# When to start IVF treatment after Gonapeptyl/Zoladex course



## Flower19 (Dec 9, 2008)

Hello,

I hope you can help me with this question as you have helped me with many others in the past.

I have been on a three months Gonapeptyl course, having taken my last implant on 5th August. This is my second 3 months of Gonapeptyl set. On the first set I started my IFV 3 days after the 3rd implant. This time round a month has nearly gone by since my last implant and my doctor and I have planned to start this new IVF in September (he is away on holidays so I cannot ask him).

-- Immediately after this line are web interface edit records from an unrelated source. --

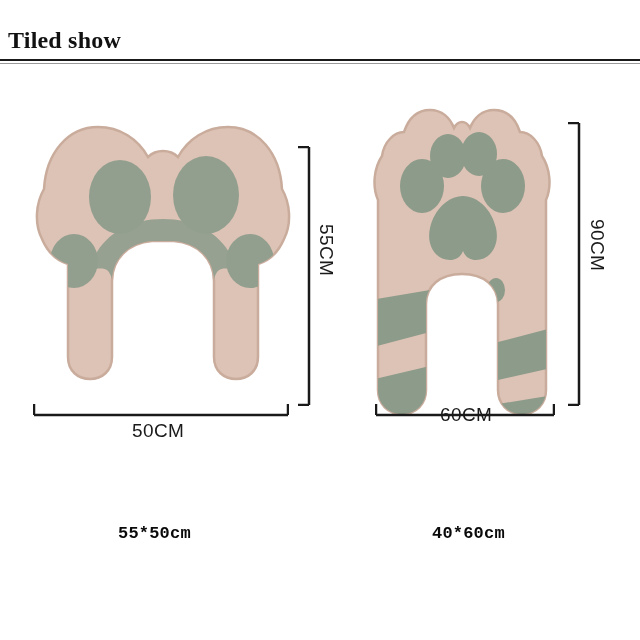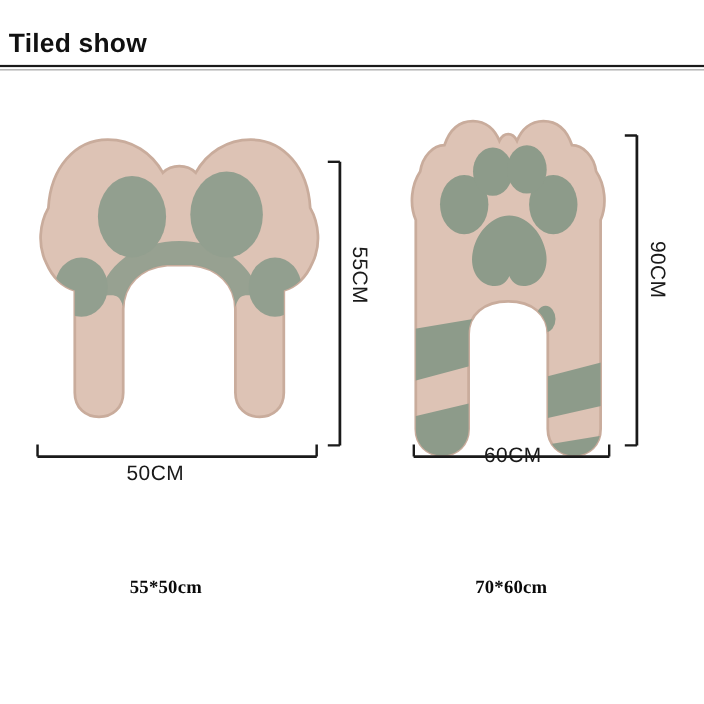"Tiled show" .header-title { font-family: Liberation Sans, sans-serif -> Liberation Serif, serif }
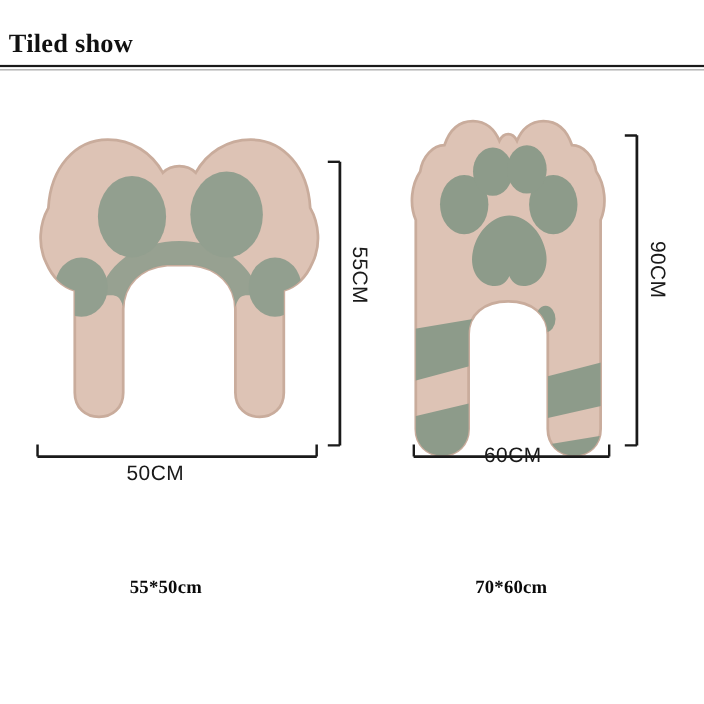"50CM" #label-width-left { left: 115px -> 132px }
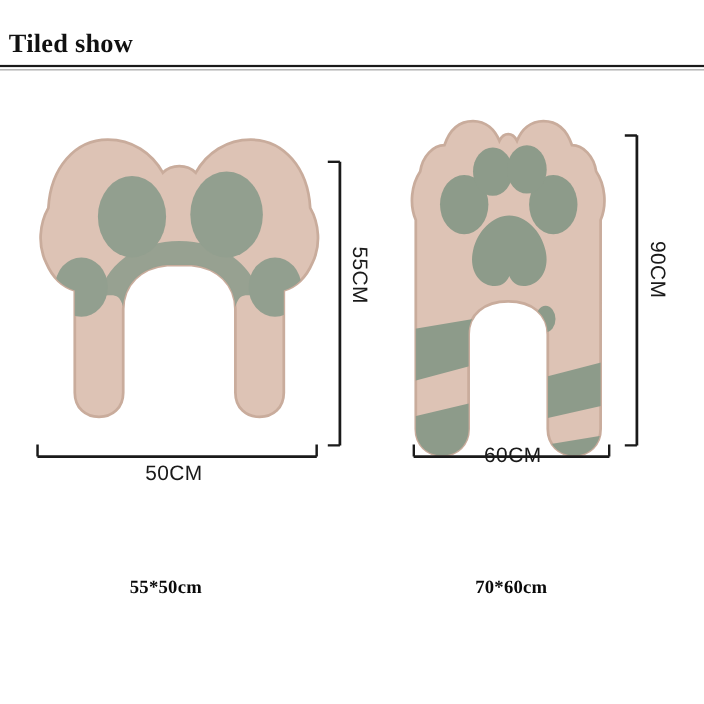"55*50cm" .caption { font-family: Liberation Serif, serif -> Liberation Mono, monospace }
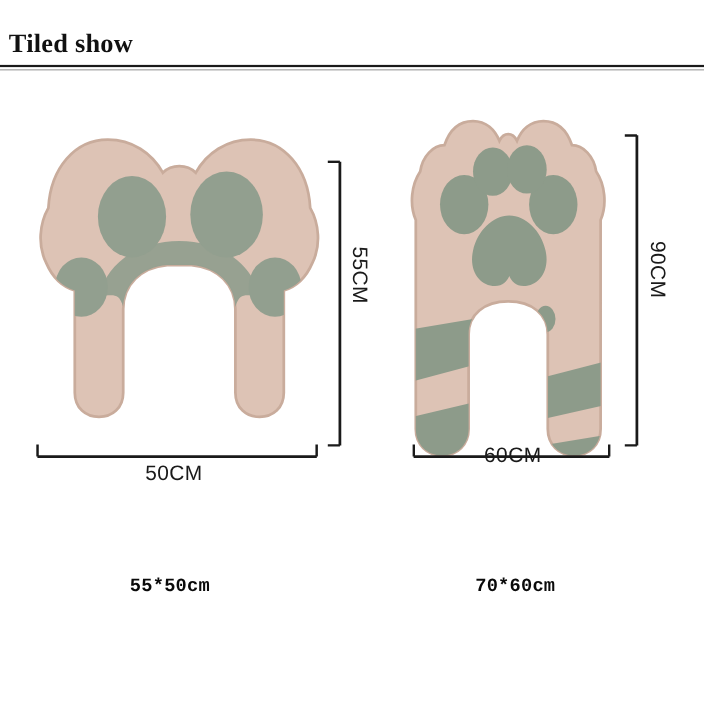"70*60cm" div.caption { text: 70 -> 40 }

According to my doctor I can start at any time I see fit or wait until my period starts. But I have been reading about how long the period could take to resume and it seems that for some people it takes months! I also worry that if we don't wait for my period we might start IVF at a time where a natural follicle and egg are growing as the Gonapeptyl might have worn off. So I am thinking that the sooner now the better? Is this correct? These are my options:

Last implant 5th August - I could then start IVF on one of the following dates:
7th September
10th September
Any time between 12th and 22nd September
After that my doctor will be away during part of the treatment and I much rather work with him

In terms of convenience the later the dates the better.. but I don't want to wait if that is going to diminish my chances of success or if indeed a natural cycle may have already started.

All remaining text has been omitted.